Why manage when you can design?

The need for dedicated, always-on project management is a symptom of a poorly-designed project. If project objectives, client communication channels, and design processes are out of sync, it takes constant effort and attention to ensure that everything stays on track and clients stay happy. Without the project manager’s cat-herding prowess, any project is mere weeks (or days!) away from total meltdown. Worst of all, “managers” are so focused on keeping the project on course that they may not have the perspective to recognize when the course itself should change.

Project design is not “project planning” any more than product design is “product planning”

This didn’t feel right. So, we decided to give our former “project managers” the power to design projects as unique as the products we build, with obsessive attention to the peculiarities of a client’s needs and situation. Instead of forcing projects into a common template, they’re applying our design approach to the project itself. Their client-centered research and needs discovery process, for example, is adapted from our user-focused methodology.

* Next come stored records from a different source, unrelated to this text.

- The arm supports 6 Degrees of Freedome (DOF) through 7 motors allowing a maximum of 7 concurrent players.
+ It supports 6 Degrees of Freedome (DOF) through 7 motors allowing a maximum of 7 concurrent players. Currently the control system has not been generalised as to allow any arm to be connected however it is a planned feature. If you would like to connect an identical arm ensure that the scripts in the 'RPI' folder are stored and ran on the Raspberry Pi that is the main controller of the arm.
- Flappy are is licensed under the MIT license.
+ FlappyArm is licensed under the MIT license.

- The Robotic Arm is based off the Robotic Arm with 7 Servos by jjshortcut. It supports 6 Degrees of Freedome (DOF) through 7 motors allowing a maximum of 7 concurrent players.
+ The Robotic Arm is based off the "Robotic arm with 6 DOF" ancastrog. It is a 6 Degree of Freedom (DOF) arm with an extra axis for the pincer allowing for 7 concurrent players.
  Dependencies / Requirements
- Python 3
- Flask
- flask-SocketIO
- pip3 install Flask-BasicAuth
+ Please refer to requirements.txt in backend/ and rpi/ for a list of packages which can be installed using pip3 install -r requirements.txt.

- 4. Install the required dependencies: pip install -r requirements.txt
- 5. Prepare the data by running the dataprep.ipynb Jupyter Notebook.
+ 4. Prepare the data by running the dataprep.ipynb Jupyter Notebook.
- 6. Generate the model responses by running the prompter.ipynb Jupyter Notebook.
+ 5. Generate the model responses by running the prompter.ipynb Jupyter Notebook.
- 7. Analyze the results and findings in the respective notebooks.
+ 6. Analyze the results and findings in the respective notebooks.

This new role is as much a “design” role as any of our UX people play — hence the new title, “project designer.”

Project design is not “project planning” any more than product design is “product planning”; it’s not just a list of what needs to happen when, but rather an iterative process resulting in artifacts that will move us closer to a successful outcome. The project designer is free to play with any variables necessary to deliver maximum value to the customer, from payment terms to project objectives. By redefining the “SOW writing” part of the project as a design phase in itself, we’re giving our project designers time to carefully understand and craft the best possible way forward for the team. And during the project, just as our UX team might try a new approach after some rough user testing sessions, our project designers have the power to adapt projects on the fly to ensure that client objectives are being met.

The client is the user

Clients aren’t special. They’re just human beings, like me, or probably you. They have needs and desires — and unlike your persona “Suzy, 36-year-old housewife minivan owner,” they’re real. Yet for all our focus on the user experience, we’ve never paid nearly enough attention to the experience of the person sitting right in front of us during design reviews.

When there are multiple stakeholders on the client side, it pays even more to understand their individual motivations and (potentially-conflicting) goals. It’s the project designer’s job to build out detailed profiles, validating and refining as the project goes on. With a deep understanding of the humans on the other side of the table, the entire project team is positioned to deliver maximum happiness.

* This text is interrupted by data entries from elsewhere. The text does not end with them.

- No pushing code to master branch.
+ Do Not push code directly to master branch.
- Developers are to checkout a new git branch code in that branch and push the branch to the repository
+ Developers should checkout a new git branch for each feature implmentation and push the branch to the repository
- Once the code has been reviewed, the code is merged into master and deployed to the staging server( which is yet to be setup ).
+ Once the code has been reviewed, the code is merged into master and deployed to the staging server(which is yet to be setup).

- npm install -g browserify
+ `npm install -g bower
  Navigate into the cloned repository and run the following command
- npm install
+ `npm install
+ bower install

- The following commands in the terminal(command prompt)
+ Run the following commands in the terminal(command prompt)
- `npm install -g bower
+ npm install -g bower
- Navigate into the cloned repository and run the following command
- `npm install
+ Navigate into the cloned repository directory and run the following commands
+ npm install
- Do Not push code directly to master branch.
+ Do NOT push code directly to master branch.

We don’t assume that we can define an entire product’s design from day one without frequent user feedback — why would we think a project’s design is any different?

By treating the client with the same understanding and respect that we accord the sainted “user,” we get a few big things for free. Most importantly, we can begin to apply our human-centered design process to the project itself. This means sketching, prototyping, testing and iterating, forgoing the need for “big design up front.” We don’t assume that we can define an entire product’s design from day one without frequent user feedback — why would we think a project’s design is any different?

Project prototyping

Sketching and prototyping in the service of product design is easy to imagine. You’ve probably done it yourself. A “project sketch” isn’t too much of a stretch beyond that; it’s a throwaway outline of one way the project might achieve the client’s goals. By testing out different combinations of approaches and objectives, the project designer can get rapid feedback from the client on what kind of engagement would be most desirable.

It’s a little harder to think of what a “project prototype” might entail. Our definition of a “prototype” is a design artifact that, through simulated or real usage, can teach us something about how to approach the final design. It’s critical that you adapt the prototype to validate a specific set of design questions — anything additional is just waste. For a project engagement where there are questions over communication styles or deliverables, a prototype might be a mini-project to test out the relationship. If the unknowns revolve more around client objectives or value perceptions, the project designer could provide several divergent visions for the end project results, and ask the client to evaluate the pros and cons of each.

Catch of the day

Before you run off and order new business cards, keep in mind: this won’t work for everybody. At the very beginning, I mentioned that we “fired” our PMs and “rehired” them as PDs. This wasn’t just a bit of rhetorical fun — the job is radically different in many ways, and we were lucky enough to have an entrepreneurial and creative PM corps who were all perfectly suited for the transition. We’ve never hired rigid, blinkered types for any position, but our former project managers have all been particularly design-oriented from the very beginning. The ideas of user-centered discovery and creation are second nature to them, both from their backgrounds and from being immersed in the process during their tenures here. The “project design” role simply changed their job descriptions to that which came naturally.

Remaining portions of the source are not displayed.